Taxation Consequences for Employees
Provided the Equity Plans are designed correctly, employees will not be taxed on the value of the Rights, Options or SARs until exercise. The taxing point may be deferred until the earlier of cessation of employment and the elapse of 15 years after the Rights, Options or SARs were granted. If the company is not paying dividends, this gives employees maximum tax flexibility and opportunity to maximise the financial benefit that arises from tax deferral when share prices are rising.

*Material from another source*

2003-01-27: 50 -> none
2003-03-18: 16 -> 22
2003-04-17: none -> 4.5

If not exercised then there is no tax payable in respect of the Right, Option or SAR.
Which Instrument to Use
In order to consider which instrument to use it may be helpful to use an example. The example company has issued 150,000,000 shares which have a market value of $0.10 each. The company employs six key contributors being the Board Chair, two other non-executive directors (NEDs), a CEO, a CFO and an Exploration Manager.
The company wishes to provide equity in the amounts indicated in the following table, so as to preserve cash:
The above amounts were derived from consideration of market remuneration practice data in the GRG Micro Resources Remuneration Guide, taking a typical Micro Resource company’s policy position for Fixed Pay and target total remuneration packages.

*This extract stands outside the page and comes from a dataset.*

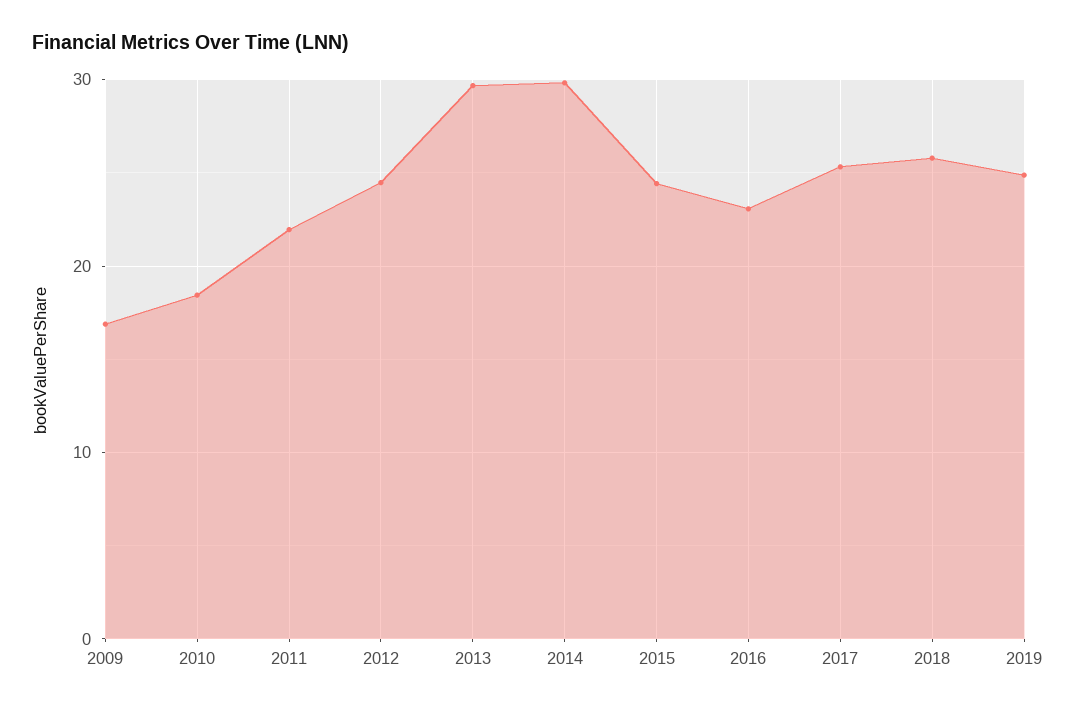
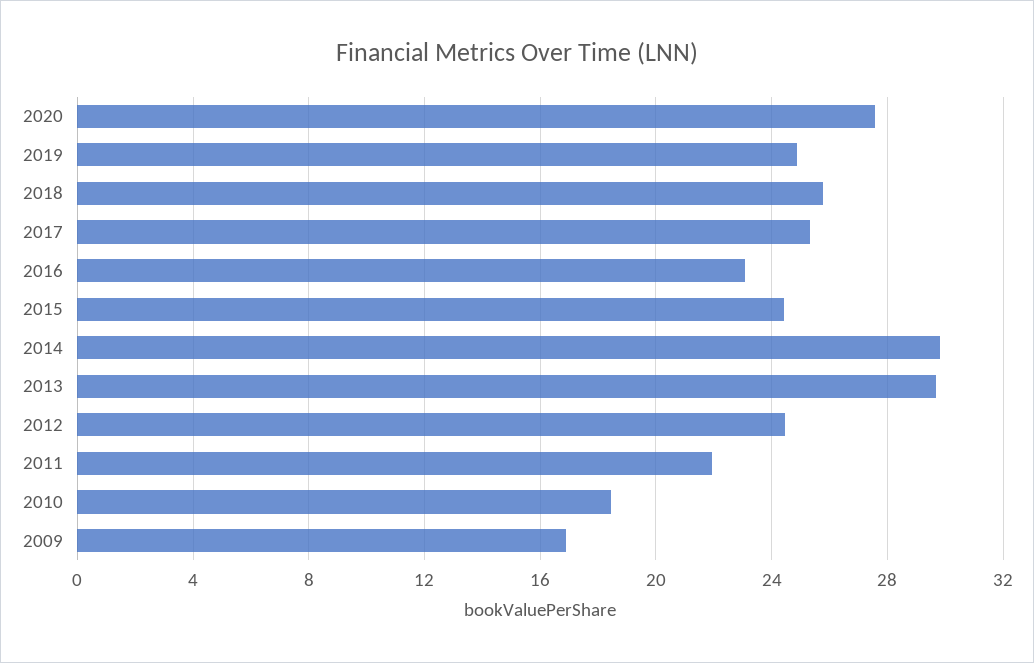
2020: none -> 27.5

As the company does not pay dividends the value of a Right equals the share price of $0.10 and a Black-Scholes valuation of the Options and SARs produced a value of $0.0525. For simplicity it is also assumed that service is the only vesting condition.
The following table shows the number of Rights and Options or SARs that would be granted each year.
If the company were to be intending to rely on Class Order 14/1000 for disclosure and other relief then Options would cease to be a viable alternative as the numbers to be granted over three years (3.05% x 3 = 9.15%) would far exceed the 5% limit. If the Company were to rely on the senior manager exemption under s708 of the Corporations Act, then Options could be used but SARs could not as they would not be classed as securities. While there is technically no limit on the number of instruments that may be offered to employees the likely reaction of shareholders needs to be considered. They may consider that annual grants of over 3% of issued shares will result in excessive dilution and may vote against resolutions seeking approval of the plan and/or grants to directors. This may be another reason to consider using SARs, which are substantially less dilutive than Options.
It should be noted that when big changes in value occur, leveraged structures like Options and SARs deliver the greatest reward for the same cost to the company. This means that SARs are likely to be the best instrument for explorers, in particular.
Although the start-up ESS taxing concession does not apply to Micro Resources Companies there are various approaches that may be used to provided equity remuneration to key contributors. Various factors need to be considered when selecting the most appropriate equity instrument to use. One of the important factors is dilution and this factor alone can often lead to the use of Rights in preference to Options.
Irrespective of the equity instrument that is used the terms and conditions attached to them need not be overly complex. Simple vesting conditions will often be adequate.